Global Developer Report 2019 : focus sur la sécurité
mar, 13/08/2019 - 18:15
Pour l’édition 2019 du rapport GitLab, + 4000 personnes ont répondu au questionnaire. Plusieurs points clés sont mis en avant :
- DevOps : meilleure visibilité auprès des développeurs. 89 % ont une meilleure vision et compréhension du travail de leurs camarades de projet
– le déploiement continu est une réalité
– la sécurité progresse (ouf!), mais reste toujours un « problème »
– le télétravail est apprécié et efficace
– le test reste une question délicate et la phase de tests provoque des retards (pour 49 % des personnes)
Quelles sont les pratiques agiles utilisées ? Une légère majorité répond Scrum puis Kanban et DevOps. 33 % des développeurs disent avoir une approche correcte des pratiques DevOps. Sur le référentiel de code, aucune surprise : Git pour 95 % des répondants. Sur les outils les plus utilisés pour l’intégration continue et les outils de build, dans l’ordre : GitLab et Jenkins.
Le déploiement continu est désormais ancré dans le quotidien des développeurs. 43 % disent faire du déploiement plusieurs par jour, 41 % entre 1 fois par jour et 1 fois par mois (ce qui est très très large). Bref, le cycle de développement s’est considérablement accéléré. Notons tout de même que 56 % des répondants travaillent dans des entreprises ayant de 1 à 100 personnes ce qui allège les contraintes.
Sur la partie sécurité, la rapport indique toujours le regard ambigu du développeur et comment il l’intègre dans le développement. Entre faire du code plus sécurisé et la situation réelle, l’écart est encore énorme et les commentaires expliquent finalement pourquoi la sécurité et le développeur reste un sujet difficile : on commence seulement maintenant, mon travail n’est pas analysé, il n’y a pas de bonnes pratiques claires entre les équipes et les départements de l’entreprise, etc.

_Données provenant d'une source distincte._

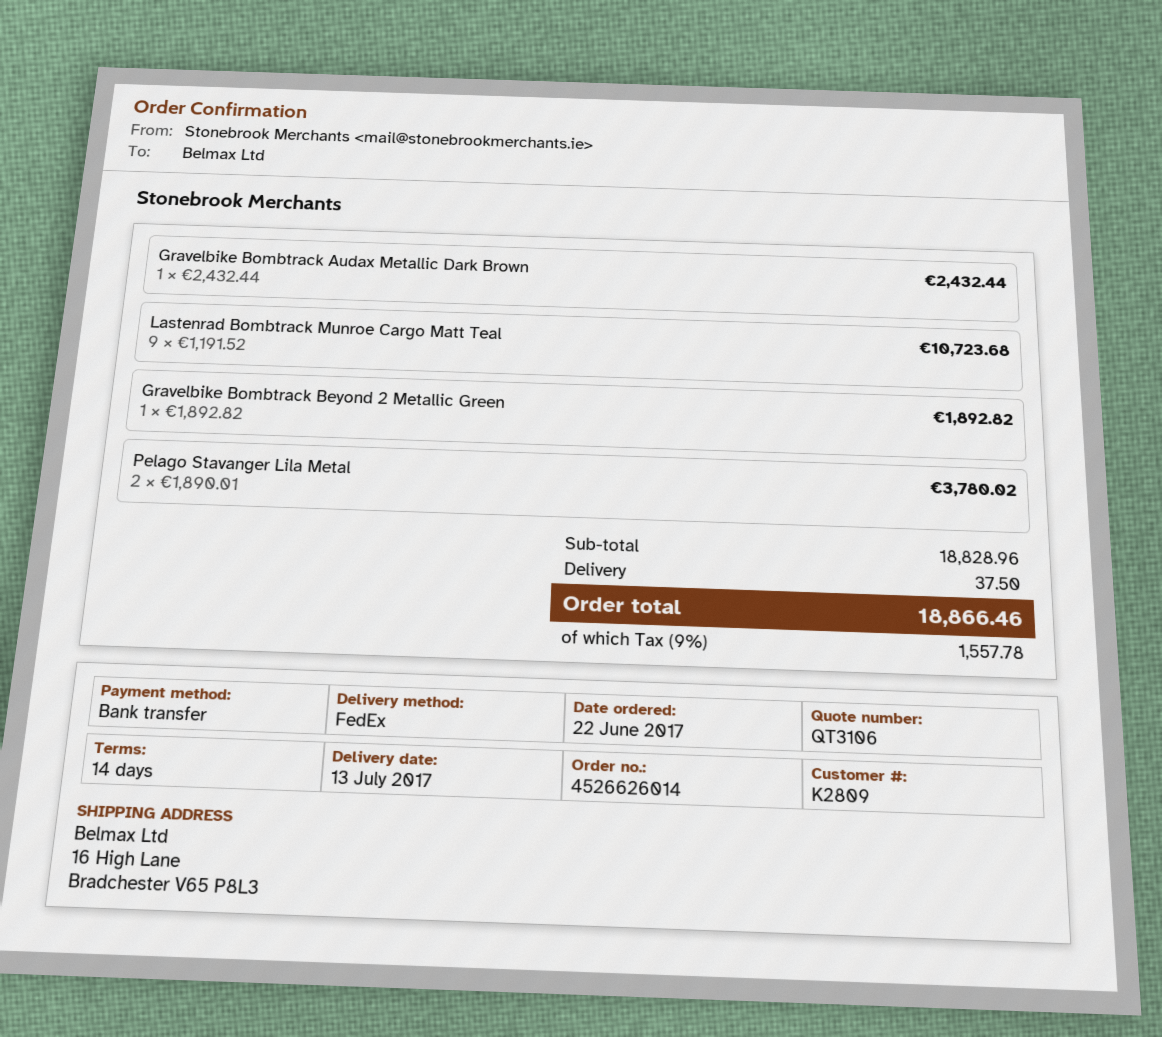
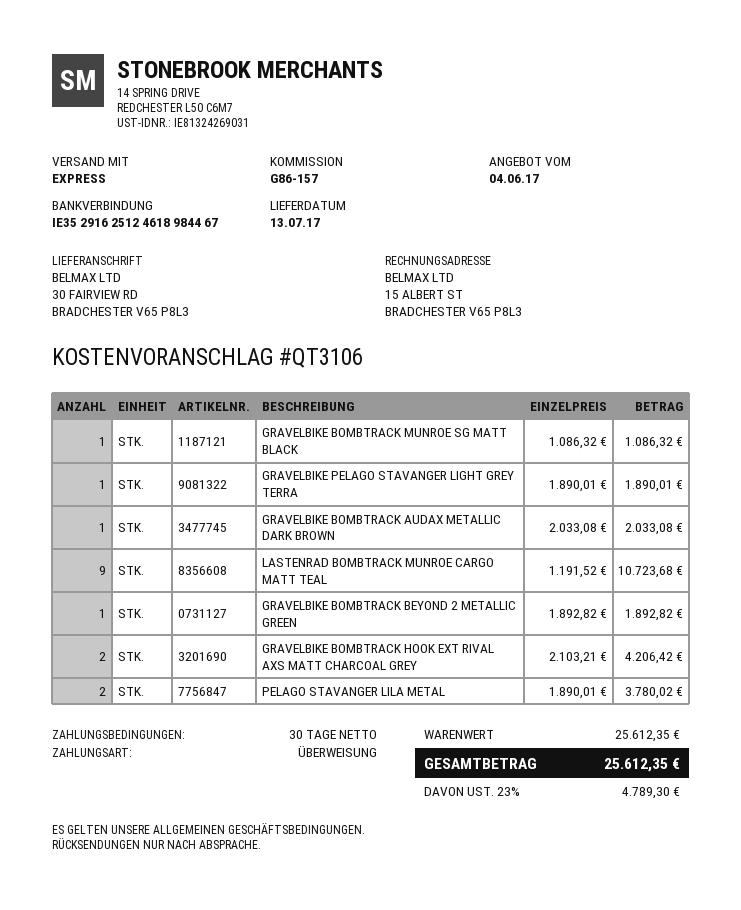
payment terms: 14 days -> 30 days
shipping method: FedEx -> express
ship to: 16 High Lane, Bradchester V65 P8L3 -> 30 FAIRVIEW RD, BRADCHESTER V65 P8L3
Gravelbike Bombtrack Audax Metallic Dark Brown: 1 x 2432.44 = 2432.44 -> 1 x 2033.08 = 2033.08
GRAVELBIKE BOMBTRACK MUNROE SG MATT BLACK: none -> 1 x 1086.32 = 1086.32
GRAVELBIKE PELAGO STAVANGER LIGHT GREY TERRA: none -> 1 x 1890.01 = 1890.01
GRAVELBIKE BOMBTRACK HOOK EXT RIVAL AXS MATT CHARCOAL GREY: none -> 2 x 2103.21 = 4206.42
subtotal: 18828.96 -> 25612.35
shipping: 37.50 -> none
tax: 9% = 1557.78 -> 23% = 4789.30
total: 18866.46 -> 25612.35

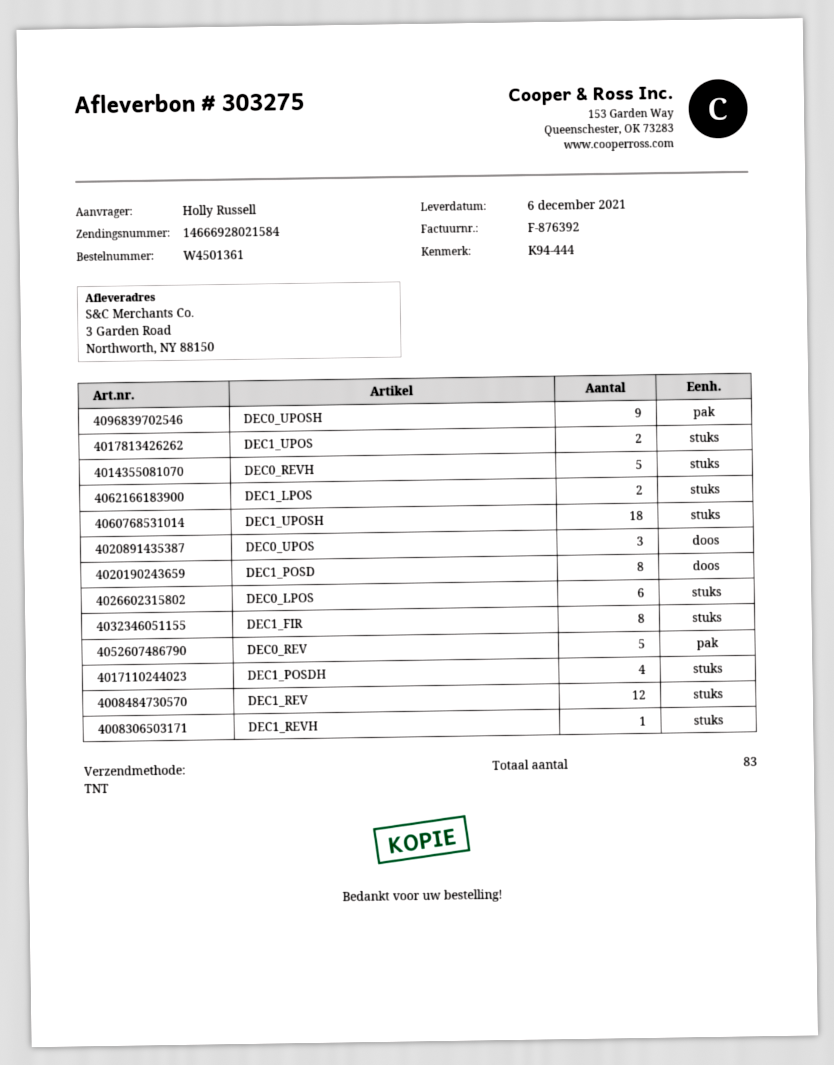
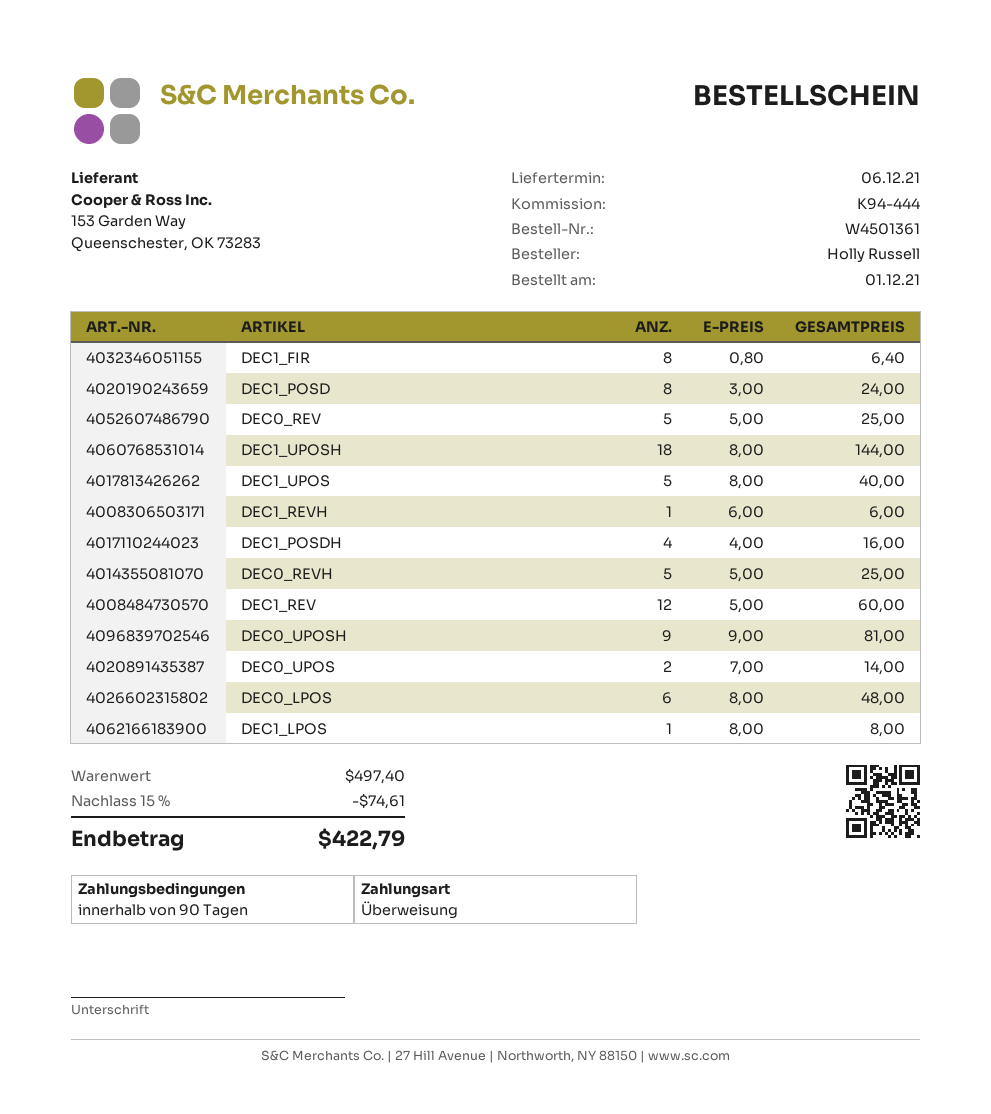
DEC1_UPOS: 2 -> 5
DEC1_LPOS: 2 -> 1
DEC0_UPOS: 3 -> 2

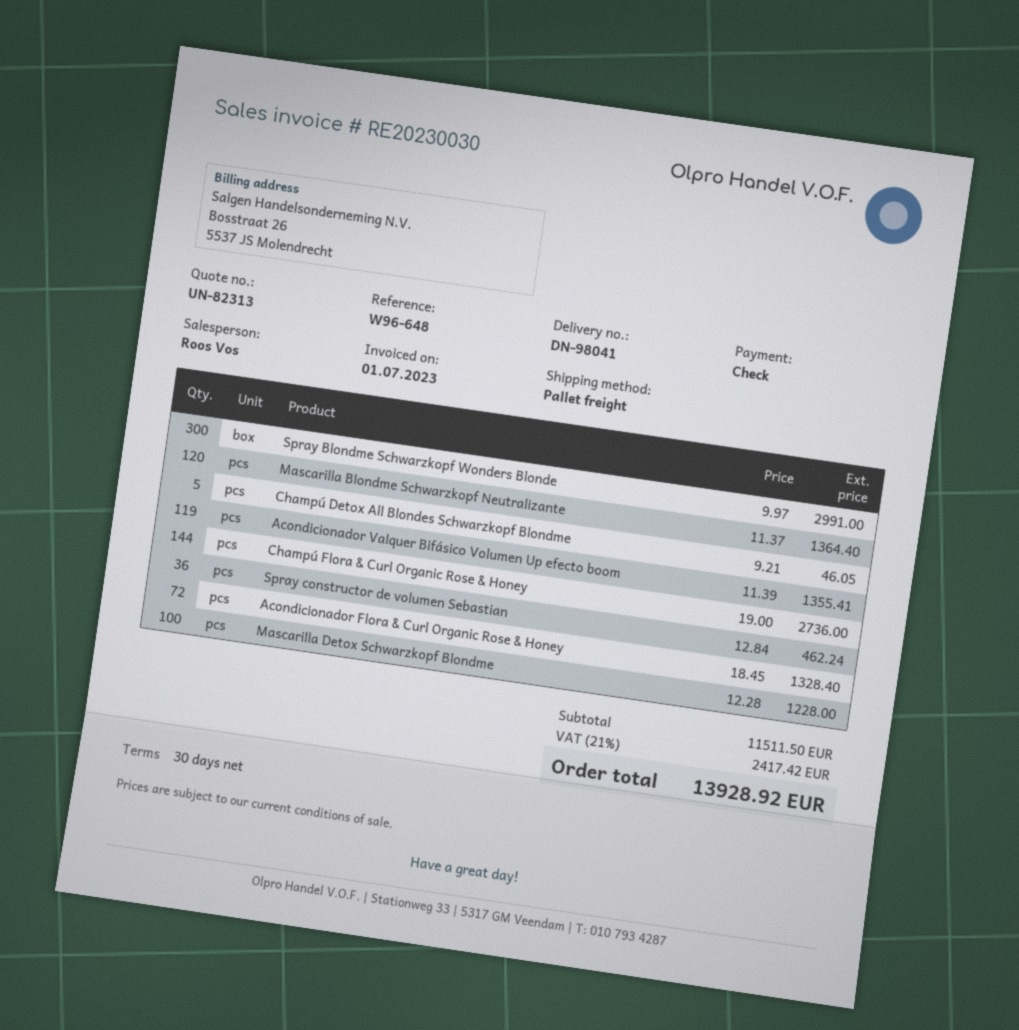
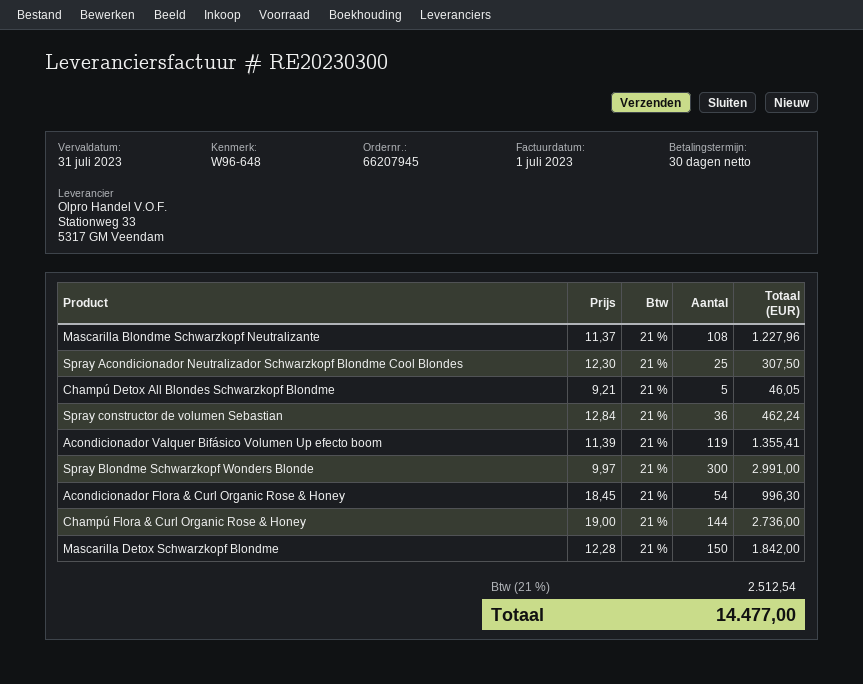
invoice number: RE20230030 -> RE20230300
Mascarilla Blondme Schwarzkopf Neutralizante: 120 x 11.37 = 1364.40 -> 108 x 11.37 = 1227.96
Acondicionador Flora & Curl Organic Rose & Honey: 72 x 18.45 = 1328.40 -> 54 x 18.45 = 996.30
Mascarilla Detox Schwarzkopf Blondme: 100 x 12.28 = 1228.00 -> 150 x 12.28 = 1842.00
Spray Acondicionador Neutralizador Schwarzkopf Blondme Cool Blondes: none -> 25 x 12.30 = 307.50
tax: 21% = 2417.42 -> 21% = 2512.54
total: 13928.92 -> 14477.00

Le rapport met en avant plusieurs pratiques :
– une équipe dédiée à la sécurité peut découvrir des bugs et failles avant le merge des codes avec de bonnes pratiques et les bons outils. Une partie du problème se joue durant le codage
– le développeur ne serait pas assez impliqué ou sensibilisé à la correction des vulnérabilités
– 50 % des experts en sécurité disent découvrir les bugs après la fusion des codes, en environnement de tests. On est donc loin de la détection des bugs le plus tôt possible dans la programmation et la conception
Plusieurs méthodes / pratiques sont utilisées par les développeurs de du rapport pour améliorer la situation : tests de sécurité durant le développement, scan de codes directement durant l’intégration continue et le déploiement continu, vérification du code à la volée. Mais le quart des répondants disent ne pas savoir ce qui est utilisé ou s’il y a des actions réaliser !
L’impact des tests de sécurité sur le développement est réel. Les équipes de sécurité le reconnaissent : 50 % d’entre elles pensent qu’il y a impact sur le développement, la planification du projet et itération ou encore le déploiement.
Plusieurs métriques peuvent permettre de cerner l’importance de la faille et donc de sa correction :
– la gravité (réelle) de la vulnérabilité
– le temps entre la correction et la découverte
– le temps nécessaire pour corriger la faille
– le nombre de vulnérabilités répertoriées
Le DevOps peut améliorer la sécurité et donc la qualité du code et des projets. Le DevSecOps est un DevOps mettant clairement en avant les outils et les bonnes pratiques pour découvrir et corriger les failles et vulnérabilités.
Bref, il faut que la/le développeuse/eur soit plus réactif et sensibilisé à la sécurité, aux vulnérabilités.